Our Balloonman
Which Art
In Heaven
--- Part IIQuite suddenly the sky turns iridescent, then a brilliant magenta. The usual spectacular tropical sunset that happens so quickly. Even when you are expecting it, it's a surprise --- the sudden end of the searing heat and too-bright sunlight. "How'd he get to be a quad?" I ask, watching the sun dying. The street turns dim and dusty. I can no longer see her face, only the outline of her head, the tiny round gold metal chain around her neck. She is still wearing her dark glasses.She tells me about the drinking, and the general helling around when he was twenty. The drugs, the accident. "They didn't know whether he was going to live," she says. "He made it." She pauses. "I think he's a much better person for it," she says.
I look at the balloon man. He's standing under the one streetlight of Puerto Perdido. The light has just come on, so the balloons cast a dark cloud over him. There are many of the balloons, straining up on their strings, and he is such a tiny fellow --- so much that I half expect to see him take off, floating away into the starry sky, rising up into the stratosphere.
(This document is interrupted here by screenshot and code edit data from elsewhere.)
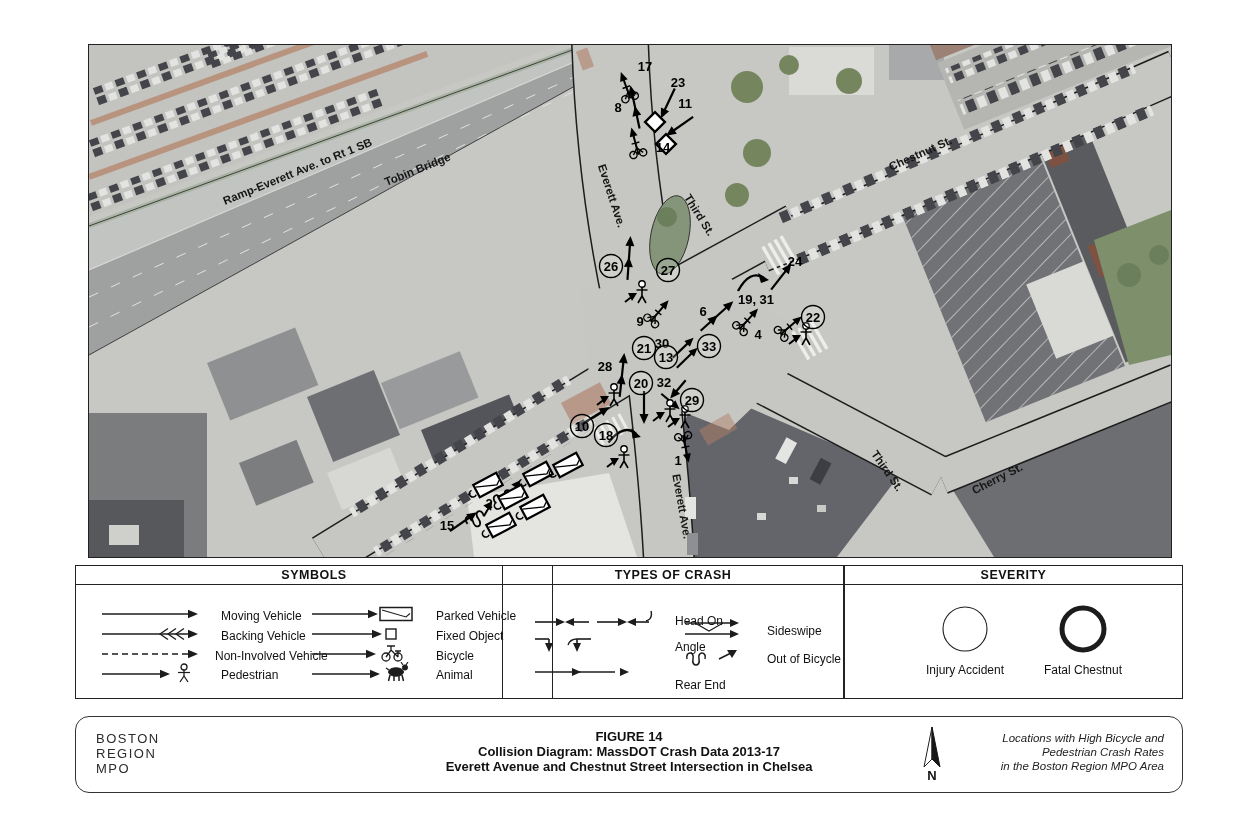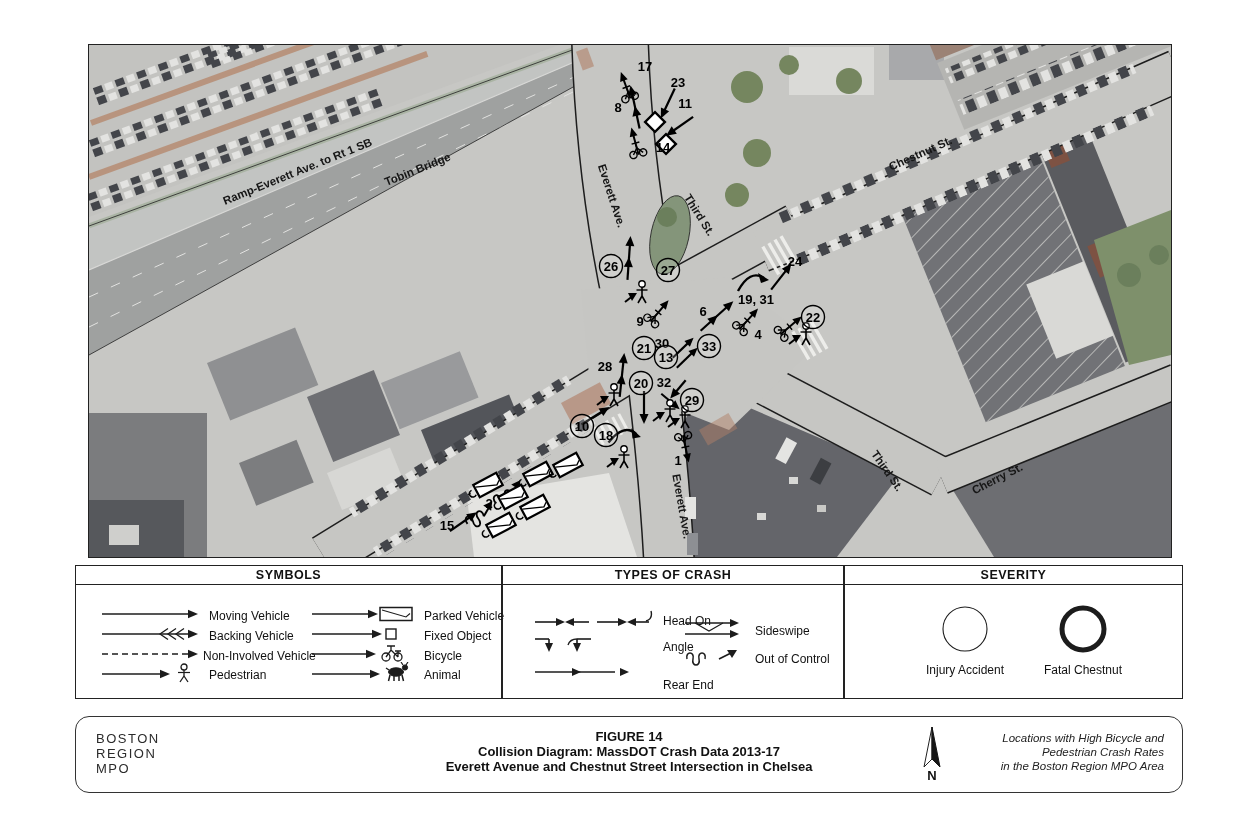"SYMBOLS" div.lg-col { width: 427px -> 478px }
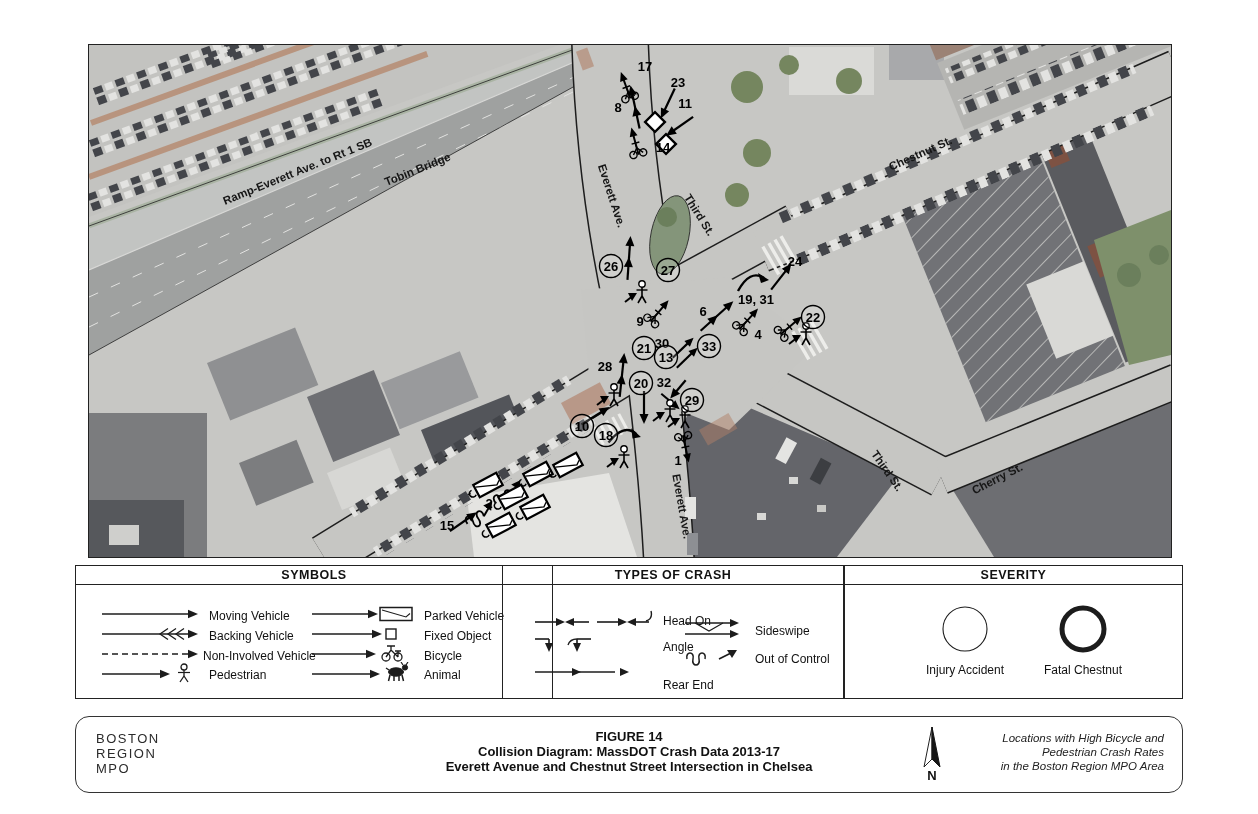"Moving Vehicle" .lg-row { gap: none -> 12px }
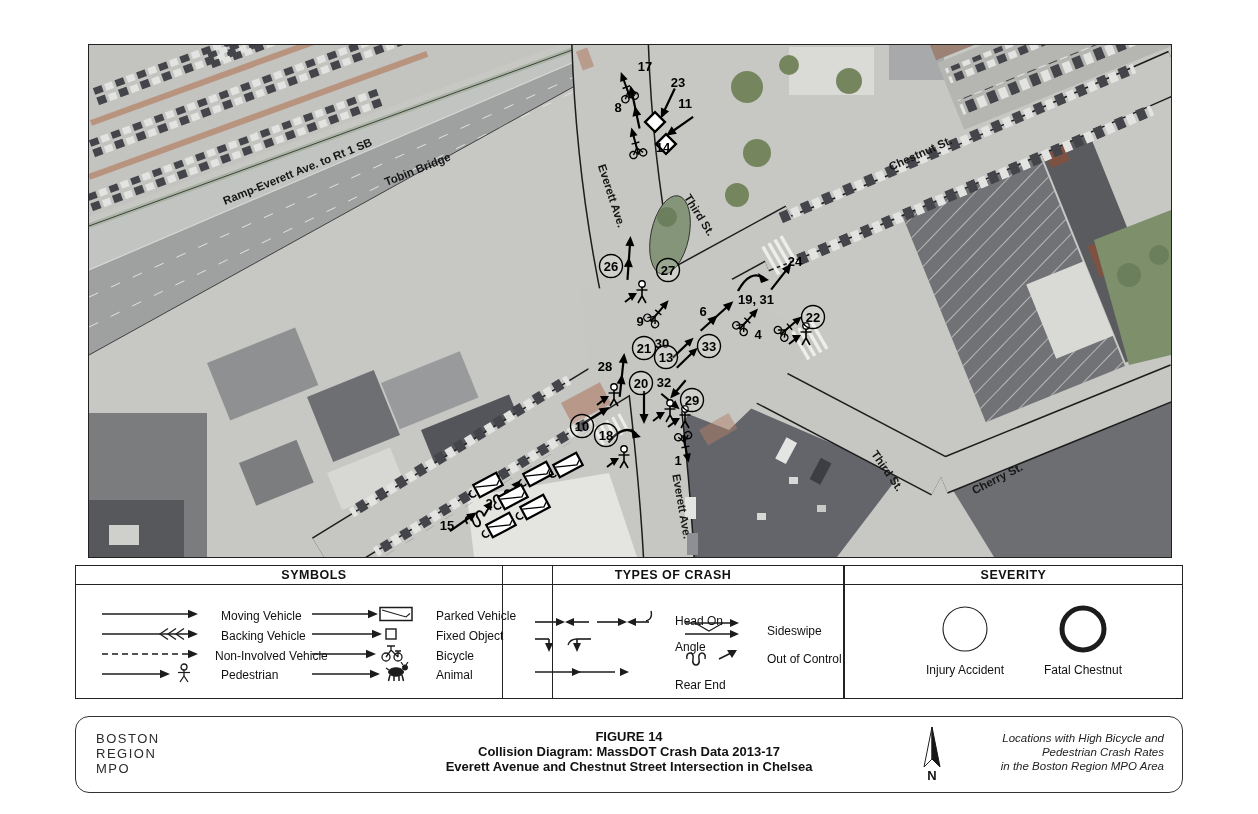"Out of Control" span.lg-label { text: Control -> Bicycle }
Our balloon-man which art in heaven."A much better person," I say, nodding. "That's an awful thing to say," I tell her.
"I'm sorry?" She's not apologizing --- she just doesn't understand.
"I can't stand hearing that sort of thing," I tell her. "Saying that he's a much better person for it." She turns her head to watch the balloon man. He creates his monsters right there, out of rubber and helium. He fills the balloons from the great bruised silver tank at his side, twists them into animal faces, or strange bodies, twisting and turning them this way and that. When he fills the balloons with the helium, it makes a raw, screeching sound. She sits down on the curb next to my chair.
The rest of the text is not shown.